What is needed
Transcribe the listing exactly as written. Leave the images out.

Extracted material
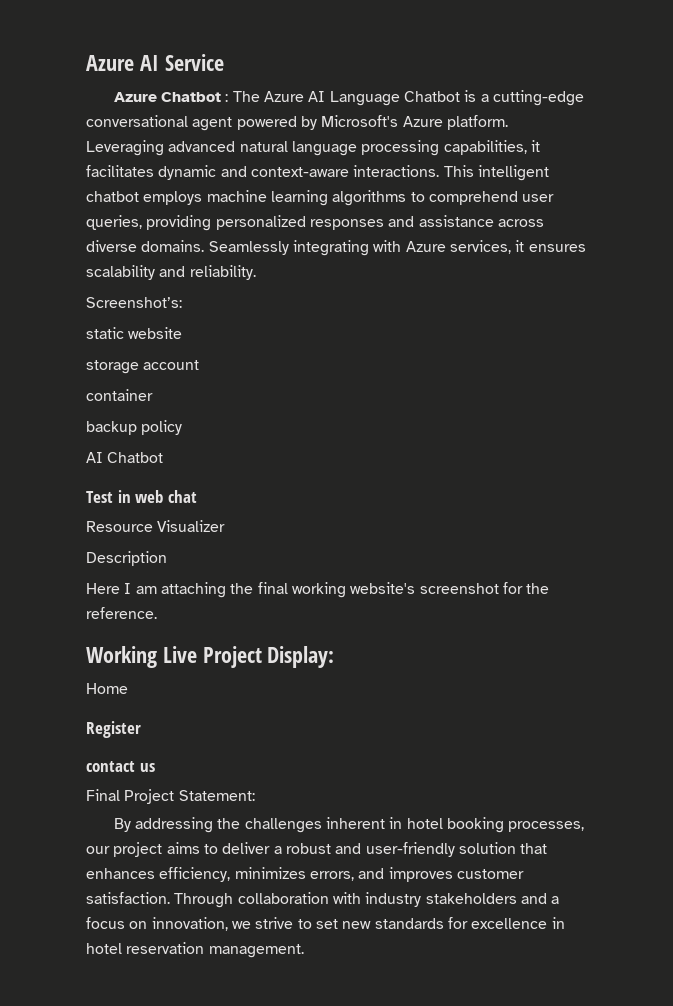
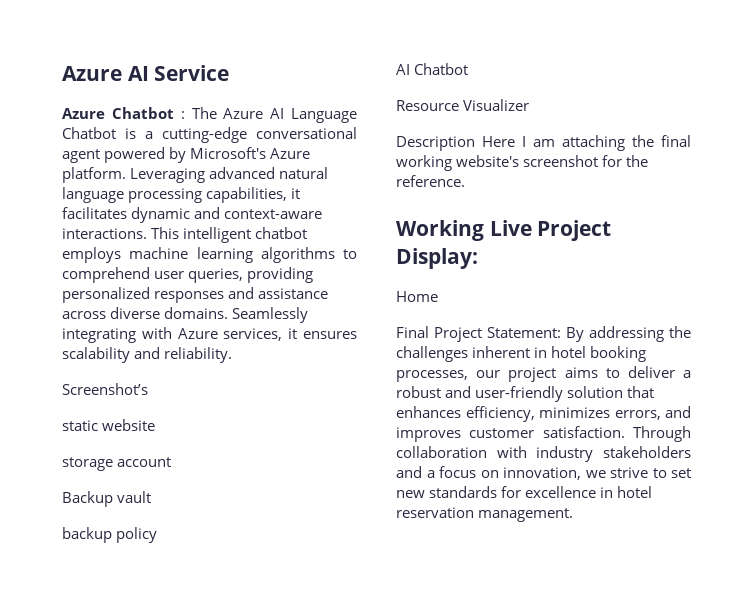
- Screenshot’s:
+ Screenshot’s
- container
+ Backup vault
- Test in web chat
- Description
- Here I am attaching the final working website's screenshot for the reference.
+ Description Here I am attaching the final working website's screenshot for the reference.
- Register
- contact us
- Final Project Statement:
- By addressing the challenges inherent in hotel booking processes, our project aims to deliver a robust and user-friendly solution that enhances efficiency, minimizes errors, and improves customer satisfaction.
+ Final Project Statement: By addressing the challenges inherent in hotel booking processes, our project aims to deliver a robust and user-friendly solution that enhances efficiency, minimizes errors, and improves customer satisfaction.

Task answer
- Screenshot’s:
+ Screenshot’s
- container
+ Backup vault
- Test in web chat
- Description
- Here I am attaching the final working website's screenshot for the reference.
+ Description Here I am attaching the final working website's screenshot for the reference.
- Register
- contact us
- Final Project Statement:
- By addressing the challenges inherent in hotel booking processes, our project aims to deliver a robust and user-friendly solution that enhances efficiency, minimizes errors, and improves customer satisfaction.
+ Final Project Statement: By addressing the challenges inherent in hotel booking processes, our project aims to deliver a robust and user-friendly solution that enhances efficiency, minimizes errors, and improves customer satisfaction.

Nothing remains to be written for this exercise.